Since Mr. Monson failed to report to his probation officer and left the jurisdiction without permission, his probationary period was tolled until he was returned to Washington in 1994. Gillespie v. State, 17 Wash.App. 363, 366, 563 P.2d 1272, review denied, 89 Wash.2d 1008 (1977). His probation revocation hearing was continued until after trial on the rape charges. As long as Mr. Monson is being held on the criminal charges, it is permissible and appropriate to delay the revocation of probation hearing. State v. Valentine, 20 Wash.App. 511, 514-15, 580 P.2d 1119 (1978).

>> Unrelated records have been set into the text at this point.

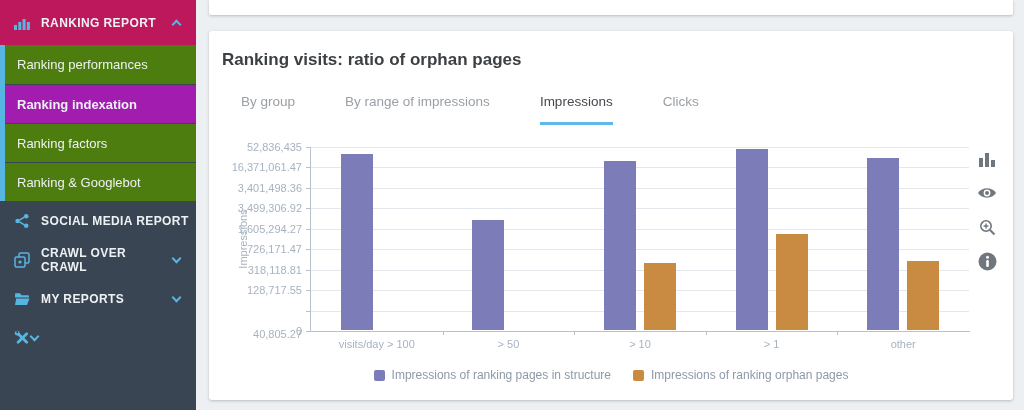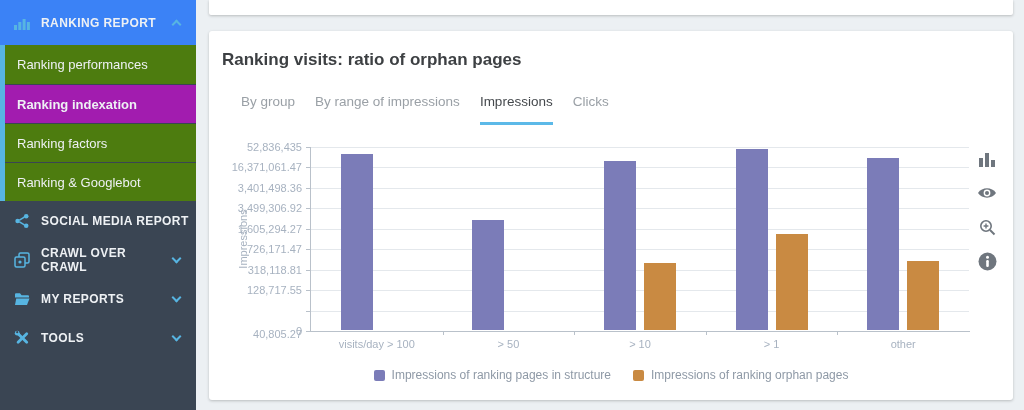"RANKING REPORT" .side-head { background: #3b82f6 -> #be185d }
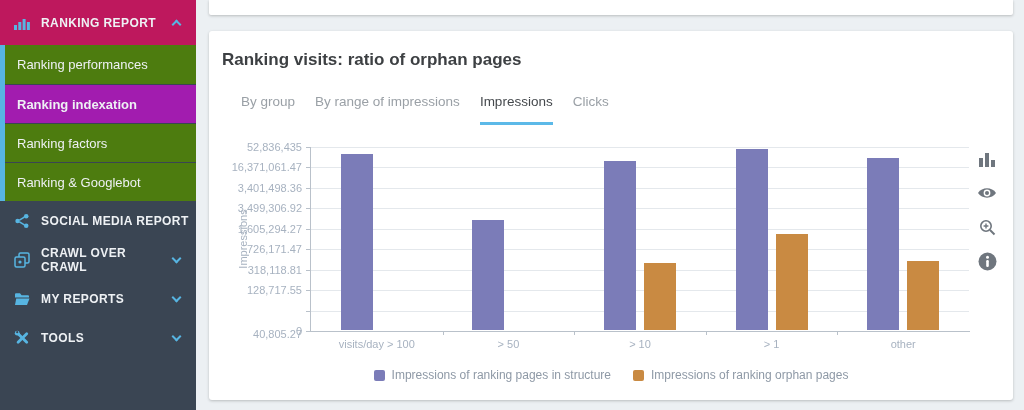"By group" #tabs { gap: 20px -> 50px }
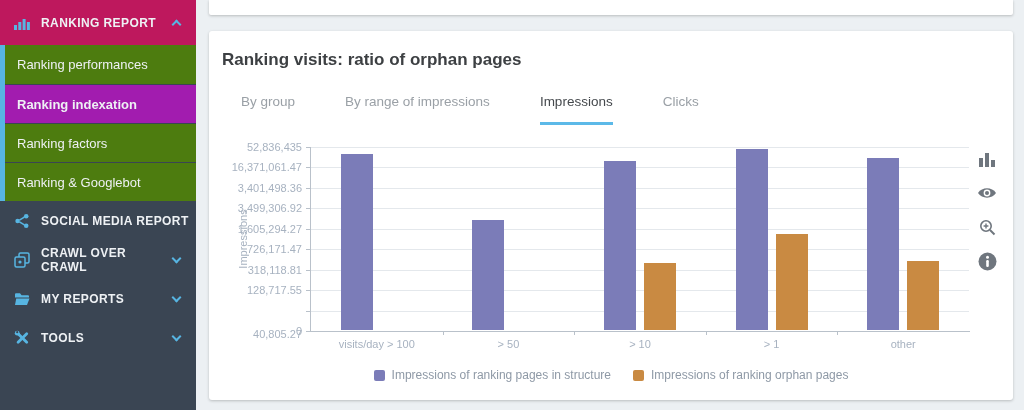"TOOLS" span.lbl { html: <span>TOOLS</span> -> none }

The trial court's denial of the speedy trial challenge is affirmed and Mr. Monson's personal restraint petition is denied.

SWEENEY, C.J., and RAY E. MUNSON, J. Pro. Tem., concur.

NOTES

[1] The rapes, involving two victims, were alleged to have been committed on July 1, 1980, and August 17, 1980.

[2] The information charging Mr. Monson with the second of the two rapes is not included in the record, but he does not challenge the date of its filing.

[3] Mr. Monson's "Assertion of Right to Speedy Appeal" and "Motion to Return to Superior Court" are denied.

[4] Ninety days plus the 14 days of constructive arraignment (CrR 3.3(c)(1)).

[5] State v. Striker, 87 Wash.2d 870, 875, 557 P.2d 847 (1976).